Data extract:

◇ ◇ ◇ ◇ ◇

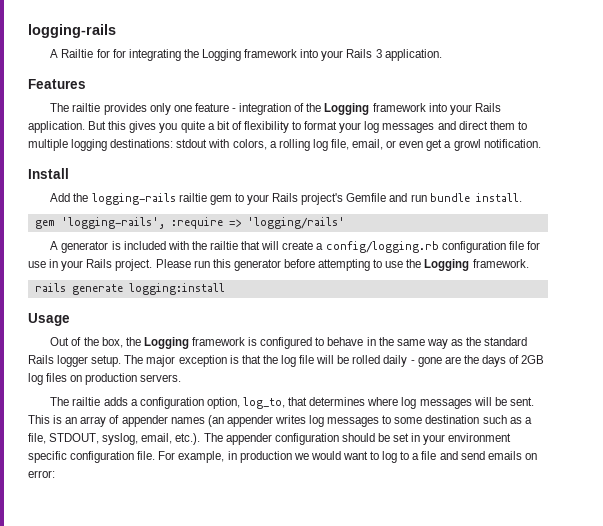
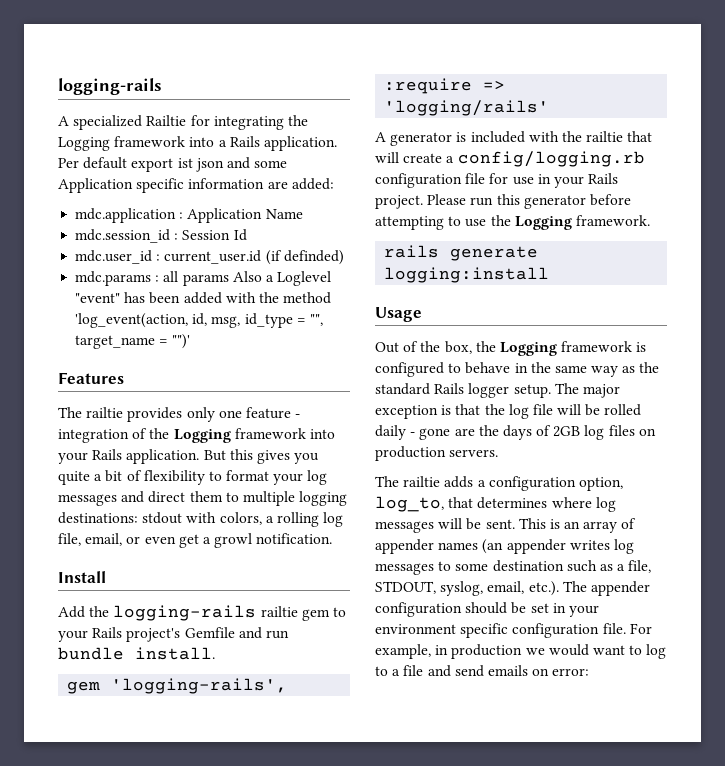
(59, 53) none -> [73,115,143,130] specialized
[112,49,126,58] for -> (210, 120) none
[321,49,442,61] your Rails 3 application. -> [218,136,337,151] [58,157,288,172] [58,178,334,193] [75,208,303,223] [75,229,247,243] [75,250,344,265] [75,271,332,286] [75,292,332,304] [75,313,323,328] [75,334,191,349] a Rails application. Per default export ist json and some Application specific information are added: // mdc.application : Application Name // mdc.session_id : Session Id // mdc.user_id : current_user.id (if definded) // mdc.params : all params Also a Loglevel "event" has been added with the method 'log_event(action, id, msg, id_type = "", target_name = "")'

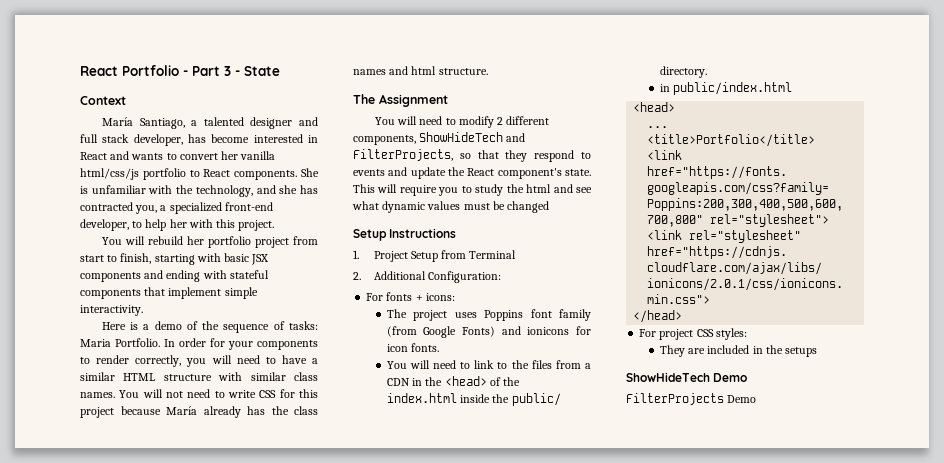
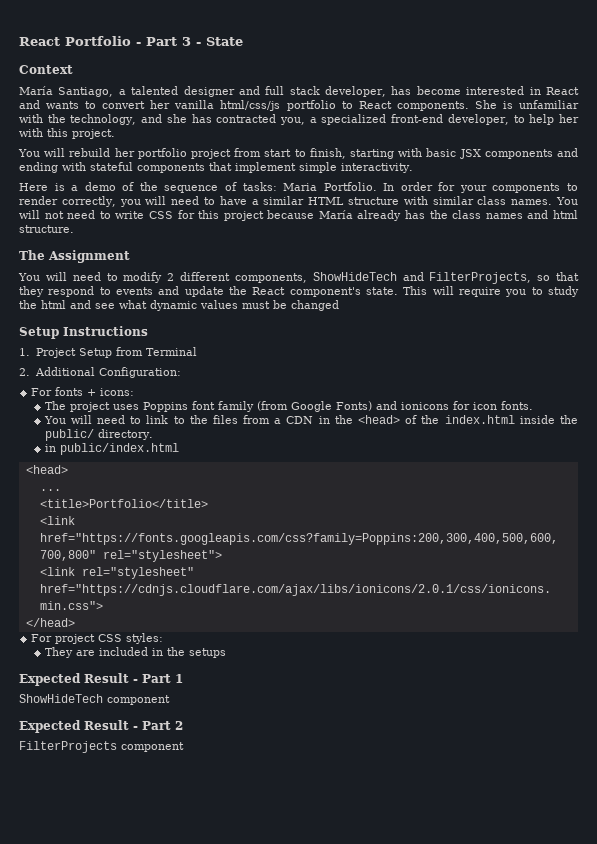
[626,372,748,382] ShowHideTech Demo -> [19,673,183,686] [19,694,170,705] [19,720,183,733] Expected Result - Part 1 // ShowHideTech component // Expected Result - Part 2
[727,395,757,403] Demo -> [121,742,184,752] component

◇ ◇ ◇ ◇ ◇

Task description:
Look through the entries above. Extract each line with the word "none".

Expected answer:
(59, 53) none -> [73,115,143,130] specialized
[112,49,126,58] for -> (210, 120) none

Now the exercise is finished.